* **ABOUT THIS TASK**
Please print every record exactly as it stands, leaving out the pictures.

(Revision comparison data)
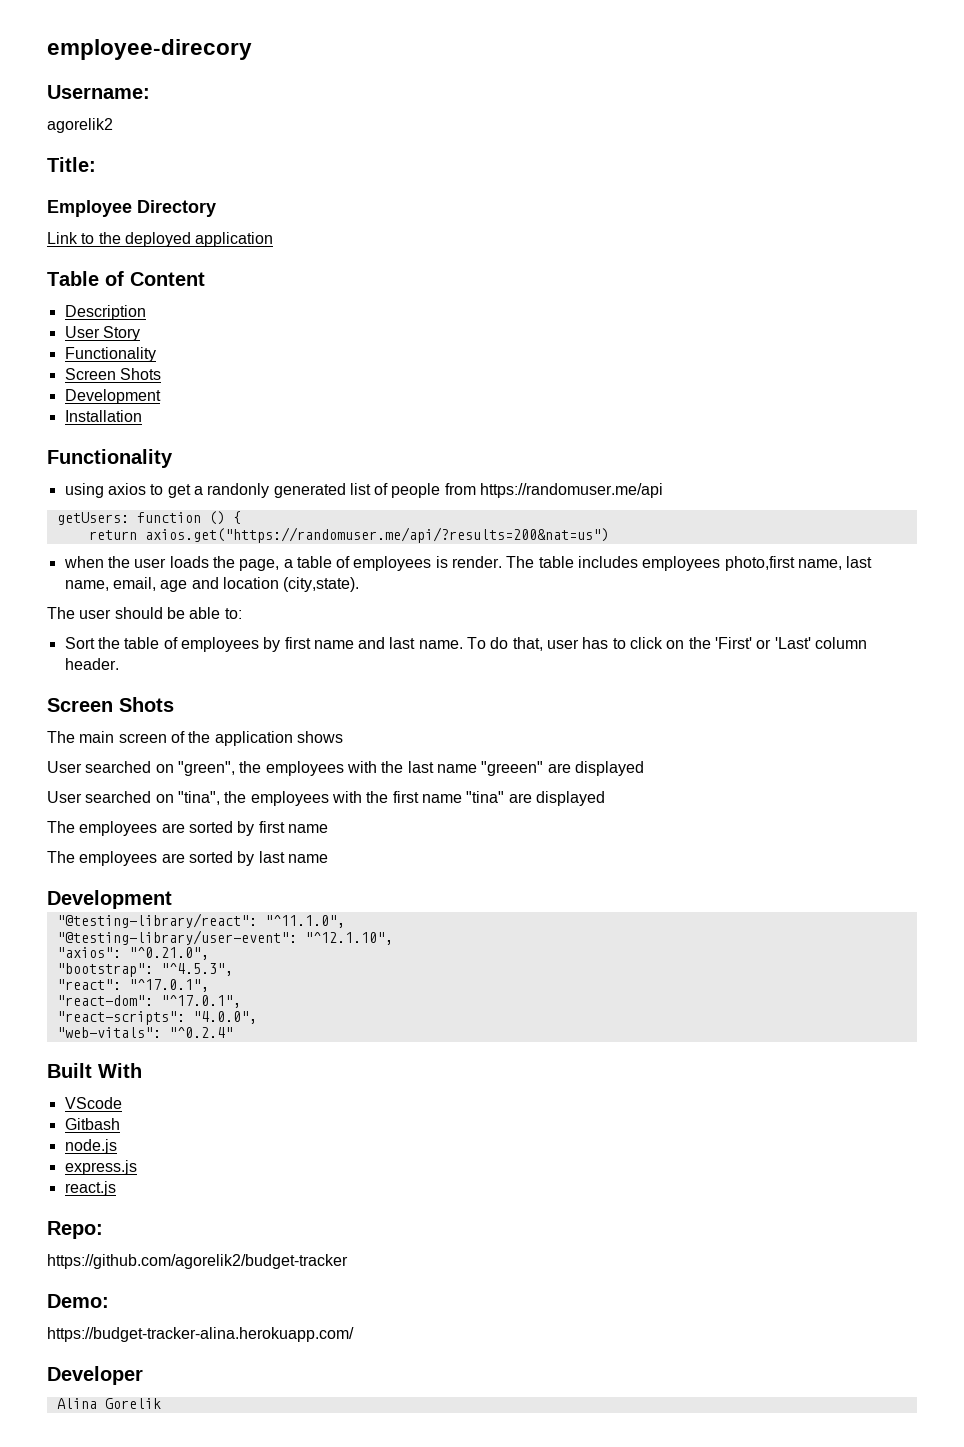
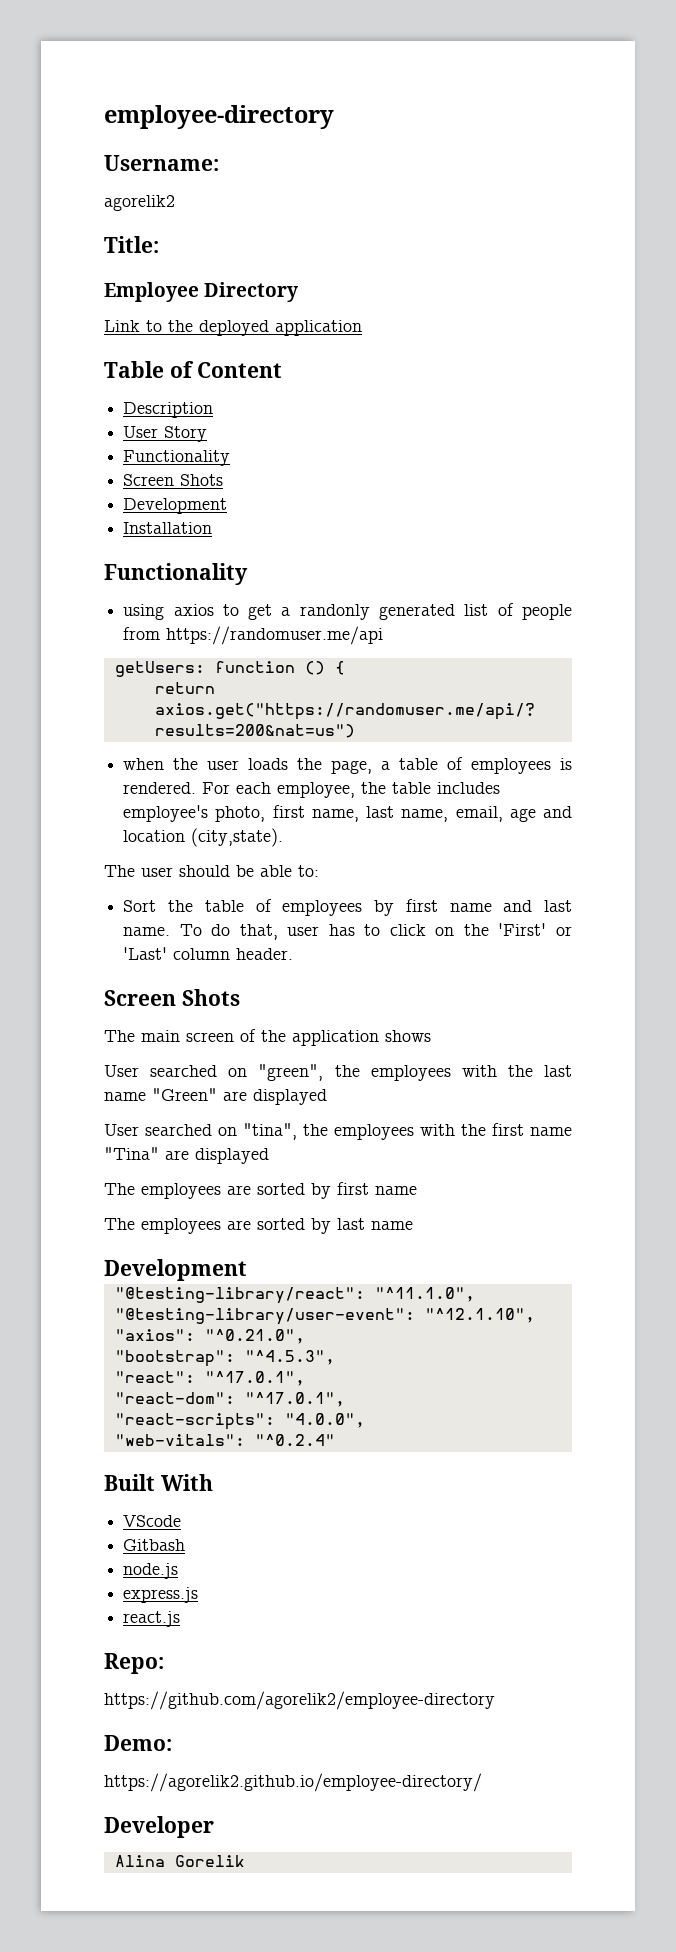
[47,39,252,60] employee-direcory -> [104,105,334,129] employee-directory
[452,556,795,571] render. The table includes employees photo,first -> [123,782,501,798] [123,805,305,822] rendered. For each employee, the table includes employee's photo, first
[481,761,544,776] "greeen" -> [152,1088,217,1101] "Green"
[466,791,505,803] "tina" -> [104,1147,159,1160] "Tina"
[47,1254,348,1269] https://github.com/agorelik2/budget-tracker -> [104,1691,495,1710] https://github.com/agorelik2/employee-directory
[47,1327,354,1342] https://budget-tracker-alina.herokuapp.com/ -> [104,1773,482,1792] https://agorelik2.github.io/employee-directory/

* **WRITTEN RESPONSE**
[47,39,252,60] employee-direcory -> [104,105,334,129] employee-directory
[452,556,795,571] render. The table includes employees photo,first -> [123,782,501,798] [123,805,305,822] rendered. For each employee, the table includes employee's photo, first
[481,761,544,776] "greeen" -> [152,1088,217,1101] "Green"
[466,791,505,803] "tina" -> [104,1147,159,1160] "Tina"
[47,1254,348,1269] https://github.com/agorelik2/budget-tracker -> [104,1691,495,1710] https://github.com/agorelik2/employee-directory
[47,1327,354,1342] https://budget-tracker-alina.herokuapp.com/ -> [104,1773,482,1792] https://agorelik2.github.io/employee-directory/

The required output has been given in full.